Après avoir indiqué qu'on observait, depuis une dizaine d'années, une augmentation des phénomènes extrêmes, M. Claude Allègre a déploré l'inaction actuelle sur ce sujet, notamment s'agissant des inondations, qui risquent de se multiplier. Il a cité deux actions urgentes à entreprendre : le dragage des fleuves, notamment le Rhône, dont l'état de sédimentation risque d'entraîner des crues dès la survenue de précipitations, et le stockage d'eau en vue de sa réinjection dans les sous-sols. Il a ensuite expliqué que la hausse du gaz carbonique dans l'atmosphère avait deux effets nocifs. Le premier, avéré, est un phénomène d'acidification des océans.
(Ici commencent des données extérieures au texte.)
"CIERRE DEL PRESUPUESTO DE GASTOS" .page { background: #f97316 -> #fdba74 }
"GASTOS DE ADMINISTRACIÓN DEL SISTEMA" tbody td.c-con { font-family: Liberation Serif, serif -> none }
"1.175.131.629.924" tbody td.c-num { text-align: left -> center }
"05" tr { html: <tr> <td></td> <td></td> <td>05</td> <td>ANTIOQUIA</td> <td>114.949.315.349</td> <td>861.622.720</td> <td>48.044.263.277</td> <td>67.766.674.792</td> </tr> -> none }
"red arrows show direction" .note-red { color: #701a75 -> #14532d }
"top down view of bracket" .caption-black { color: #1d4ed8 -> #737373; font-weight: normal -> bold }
Le second est en cours de démonstration, mais apparaît plausible : il s'agit de l'accroissement du nombre de feux de forêts, la photosynthèse étant favorisée par la hausse du gaz carbonique dans l'atmosphère et pouvant entraîner une combustion spontanée.
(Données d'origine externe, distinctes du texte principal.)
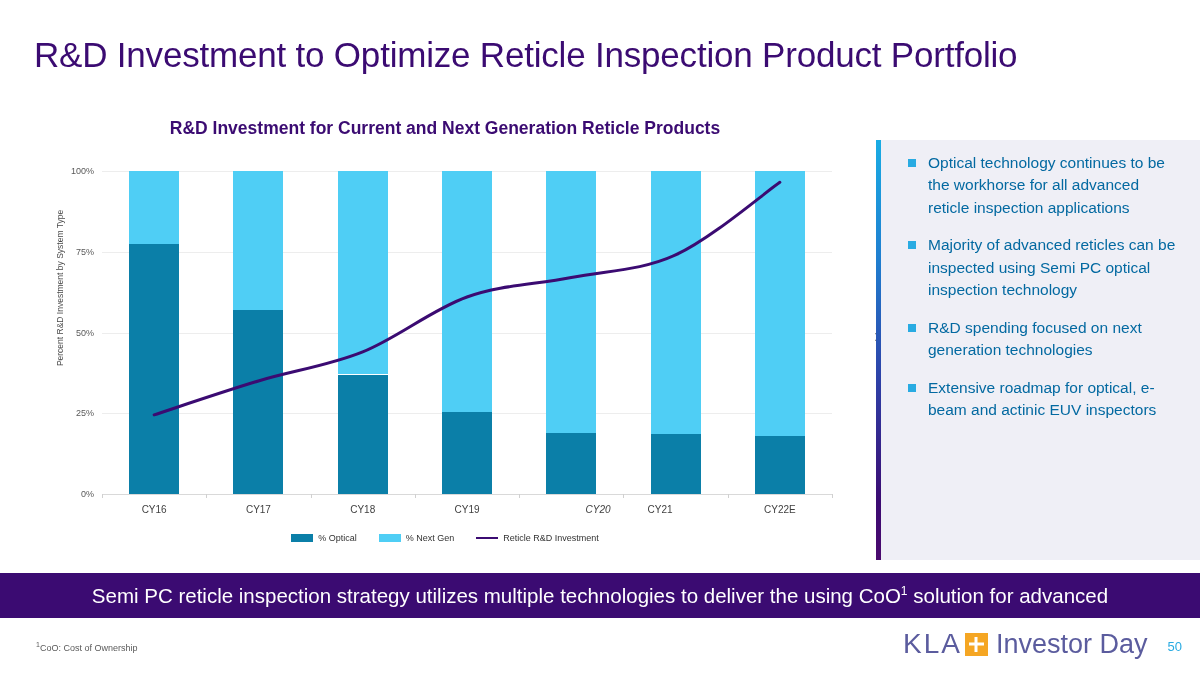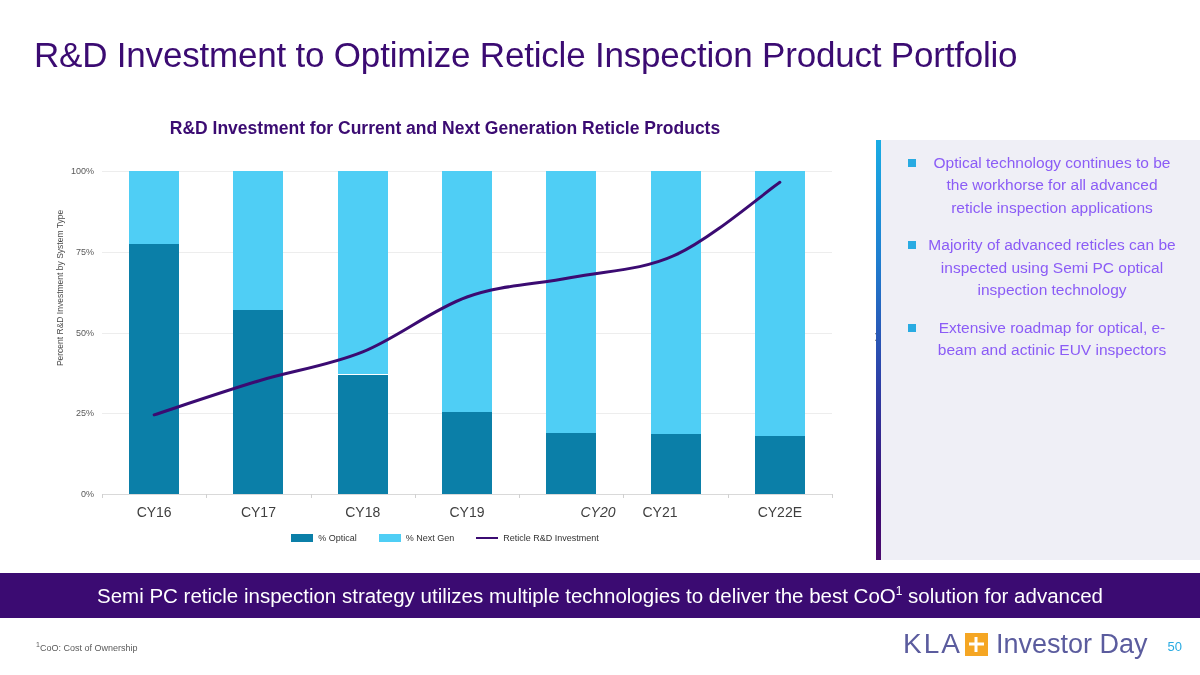"Optical technology continues to be" .bullet { color: #8b5cf6 -> #0369a1; text-align: center -> none }
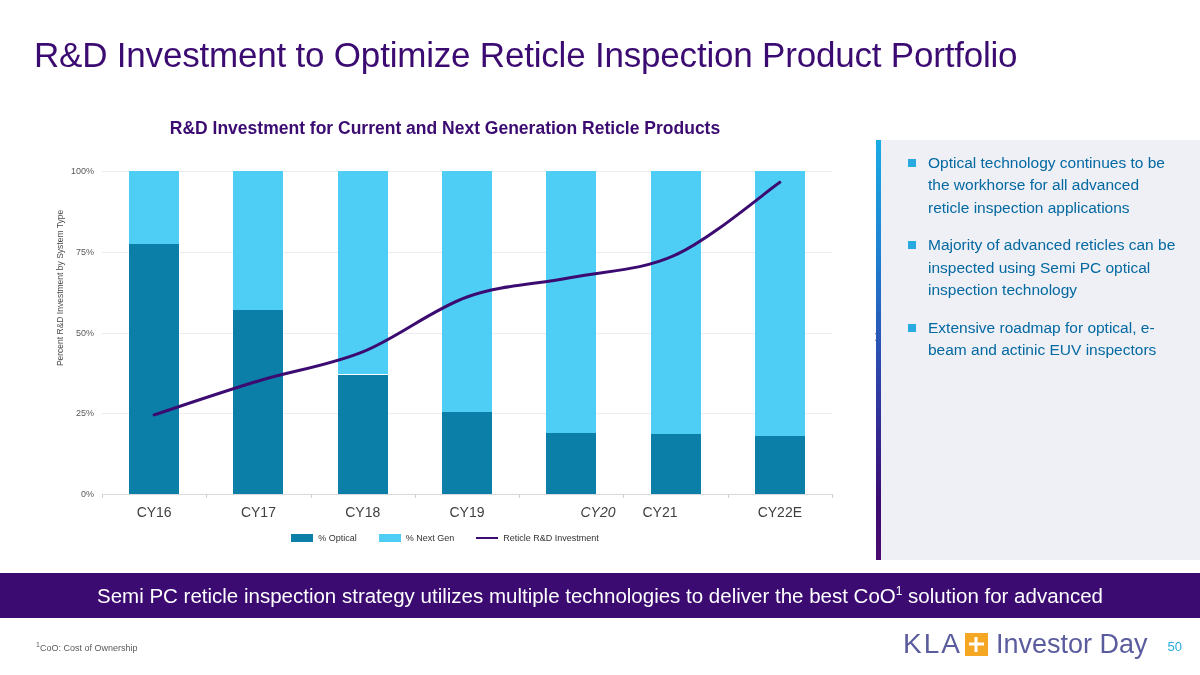"R&D spending focused on next" span { html: none -> <span>R&amp;D spending focused on next generation technologies</span> }
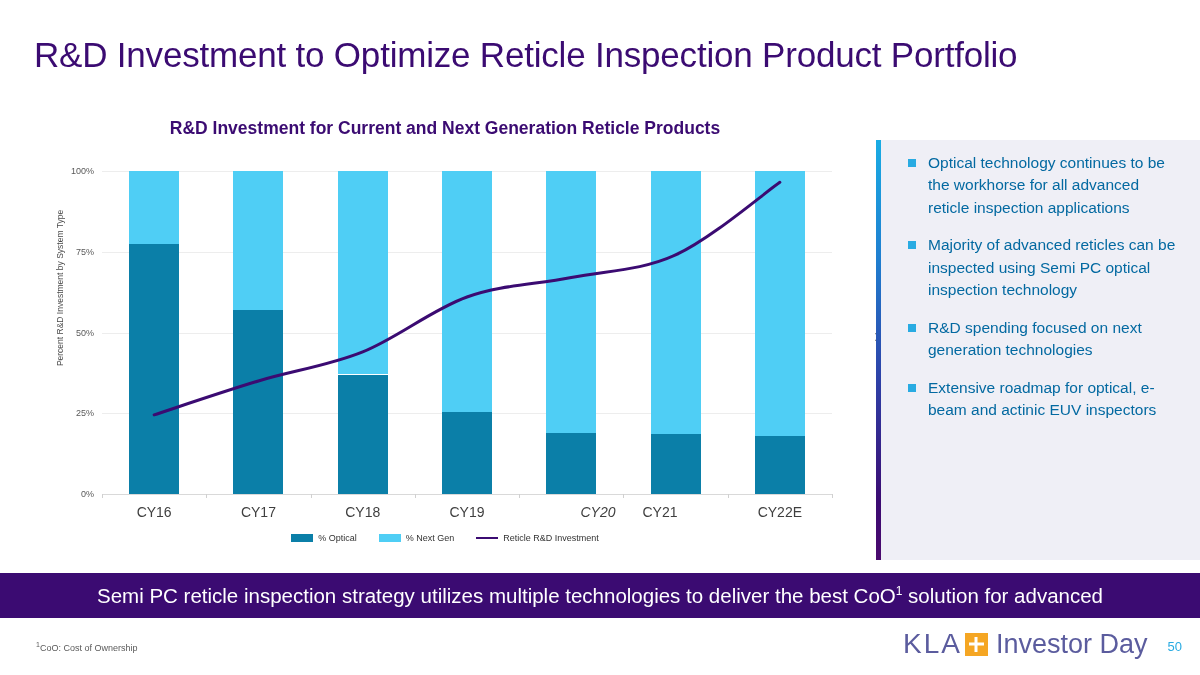"CY16" .xlabel { font-size: 14px -> 10px }
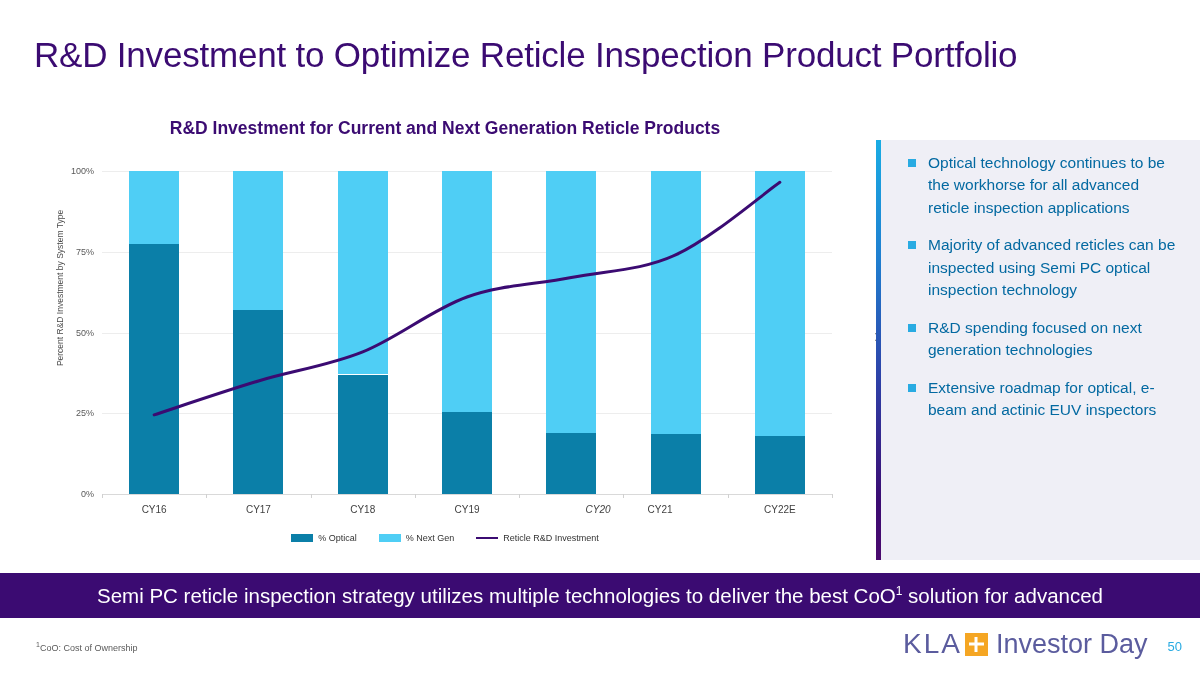"Semi PC reticle inspection strategy" span { text: best -> using }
Abordant la question de la séquestration du gaz carbonique, M. Claude Allègre a précisé qu'un site pilote allait être créé à Massy, une centrale thermique devant permettre de piéger le gaz carbonique et de le transformer en calcaire, reproduisant ainsi le processus naturel qui s'est déroulée au début de l'histoire de la planète. Il a ensuite estimé que dans 15 ans, la séquestration du carbone pourrait représenter un chiffre d'affaires mondial de 600 milliards de dollars, soit le quart de l'activité pétrolière, et a souligné que de très nombreuses embauches étaient en jeu.
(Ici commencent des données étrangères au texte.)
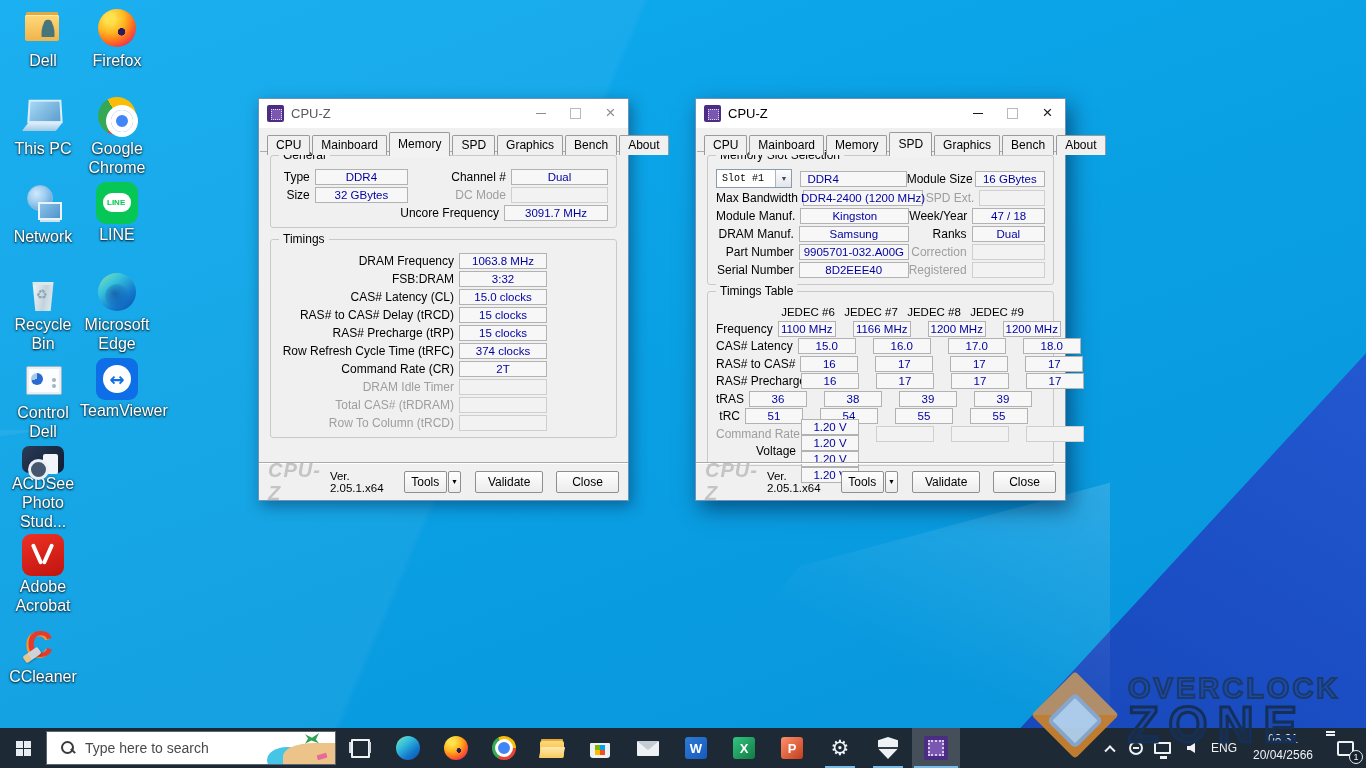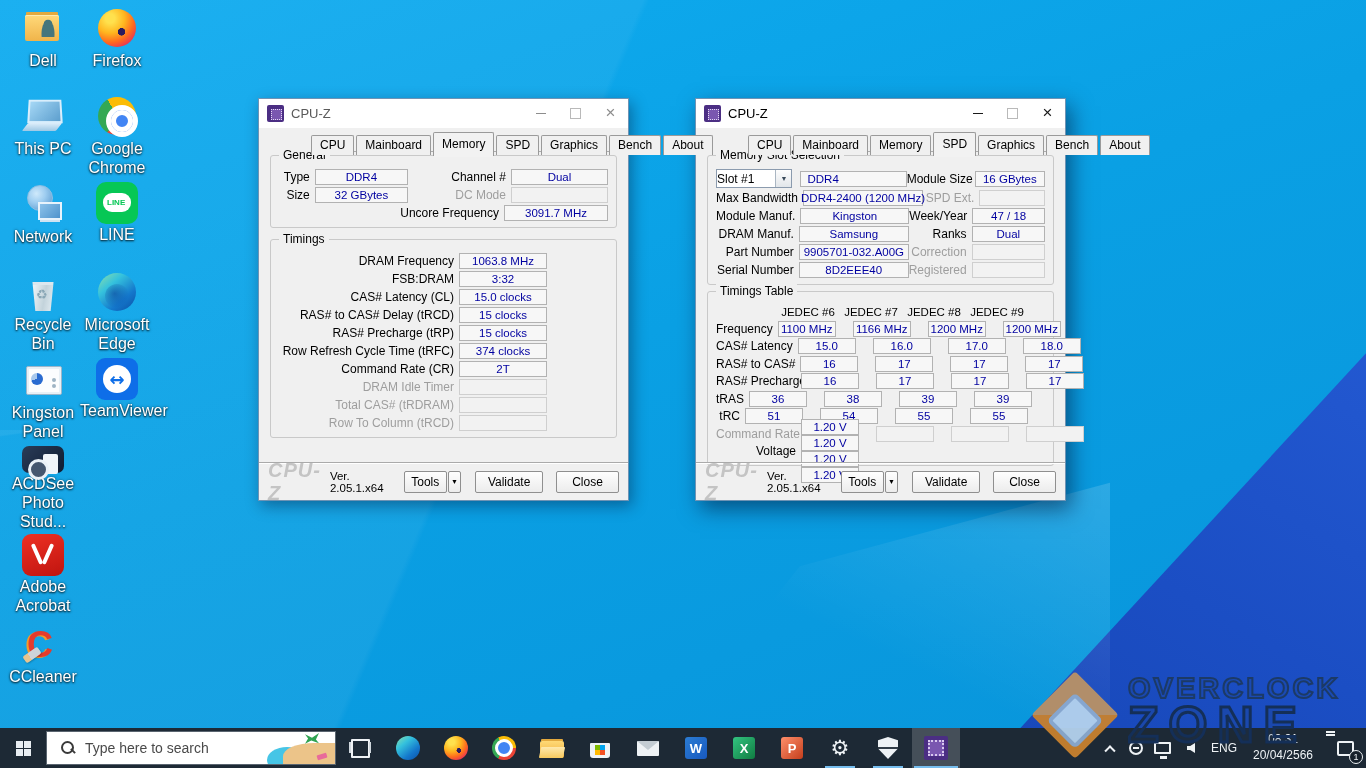"CPU" .tabs { margin-left: 44px -> none }
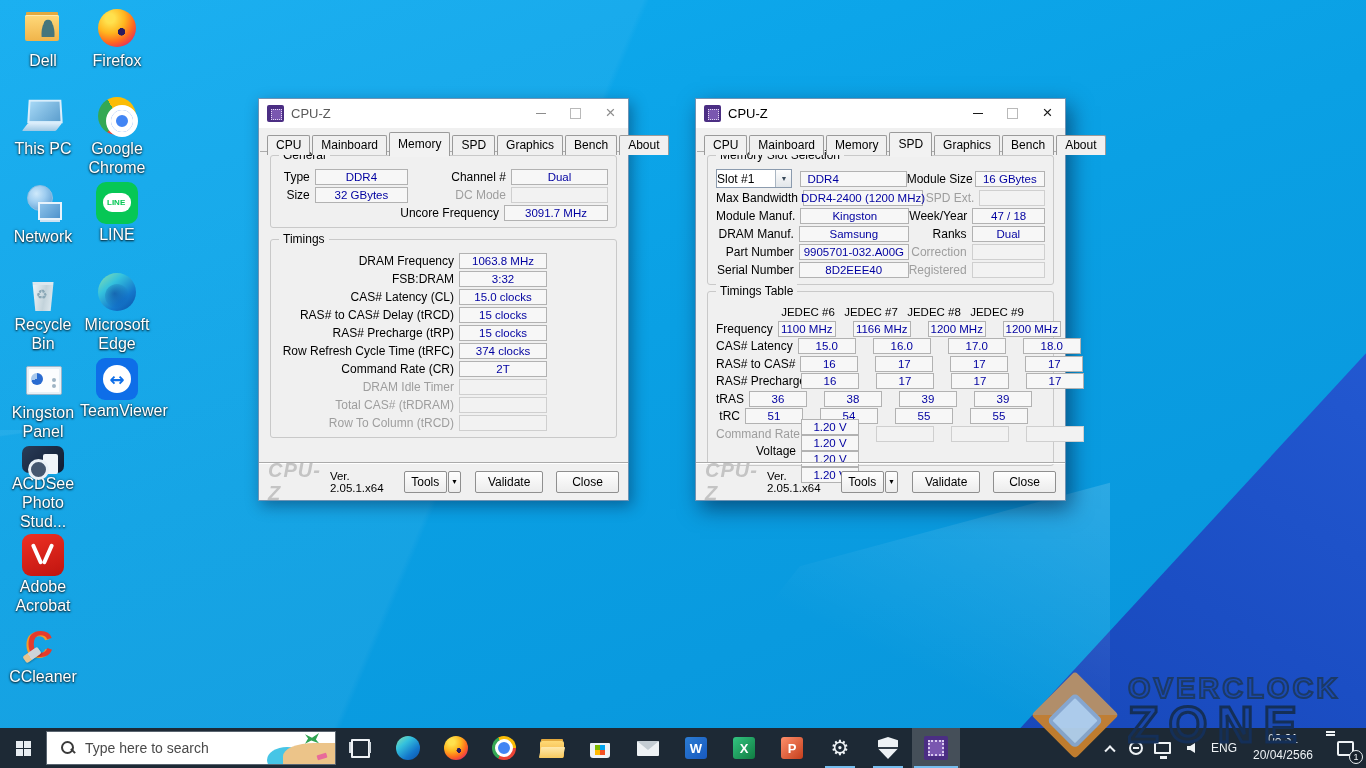"Slot #1" .combo-text { font-family: none -> Liberation Mono, monospace; font-size: 12px -> 10px; padding-left: none -> 5px }
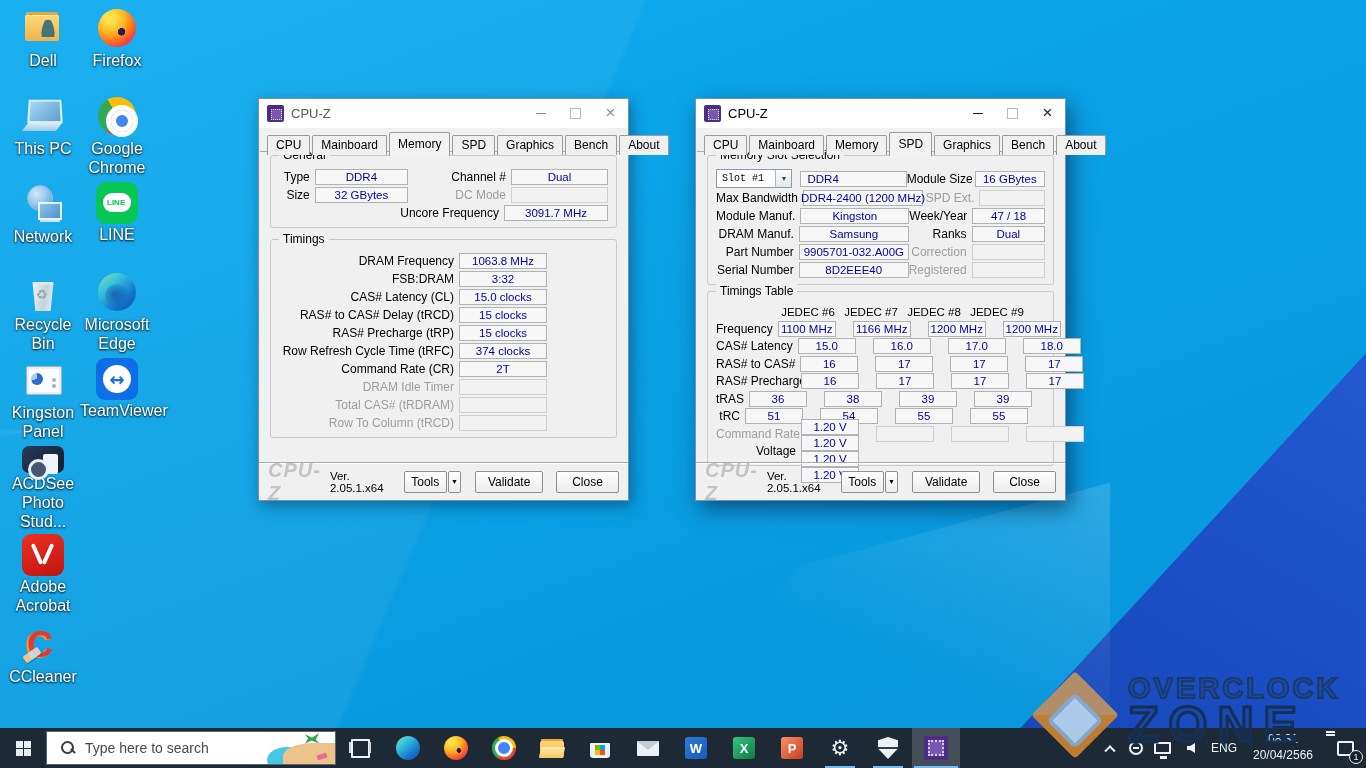"Kingston Panel" div.desk-label { text: Kingston Panel -> Control Dell }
Après avoir évoqué le film réalisé par Al Gore et relevé que celui-ci comportait quelques erreurs, M. Claude Allègre a estimé que le Groupe d'experts intergouvernemental sur l'évolution du climat (GIEC) était un organisme politique, et non scientifique. Il a ensuite précisé que les glaciers fondaient depuis 1790 et que cette évolution était limitée à l'hémisphère Nord, les glaciers de l'Antarctique, qui représentent 92 % des glaces, n'étant pas touchés par ce phénomène. Il s'est ensuite dit davantage préoccupé par les changements concernant le cycle de l'eau et a rappelé que le réchauffement était lié pour 83 % à la vapeur d'eau et pour 13 % au gaz carbonique. Il a expliqué que, du fait de l'importance des fluctuations de la vapeur d'eau, qui varie de 0 % dans l'atmosphère à 30-40 % dans la zone équatoriale, il était difficile d'appréhender ce phénomène et que l'hypothèse dominante était l'absence d'influence de l'homme sur celui-ci, hypothèse contestable au regard, par exemple, des effets du pompage des fleuves pour l'irrigation agricole. M. Claude Allègre a ensuite souligné que la première urgence pour l'homme était de s'adapter, comme il l'avait fait lors des précédents changements climatiques. A titre d'exemple, des mesures devraient, selon lui, être prises sur la partie côtière de l'Atlantique Nord afin d'anticiper sur les tempêtes qui pourraient y survenir. En outre, du fait de la possibilité d'inondations et de sécheresses concomitantes, il serait opportun d'équiper, en France, toutes les routes à goudron et ciment afin qu'elles soient perméables, même si de tels équipements coûtent 20 % plus cher.

Rappelant, en conclusion, qu'à la suite de l'annonce par le club de Rome, en 1970, de l'épuisement des matières premières, le président Valéry Giscard d'Estaing avait fait de l'écologie une priorité, priorité ensuite oubliée du fait de la non-réalisation des prédictions du club, il a jugé impératif d'établir les vraies priorités et d'éviter de jouer les « Nostradamus modernes ».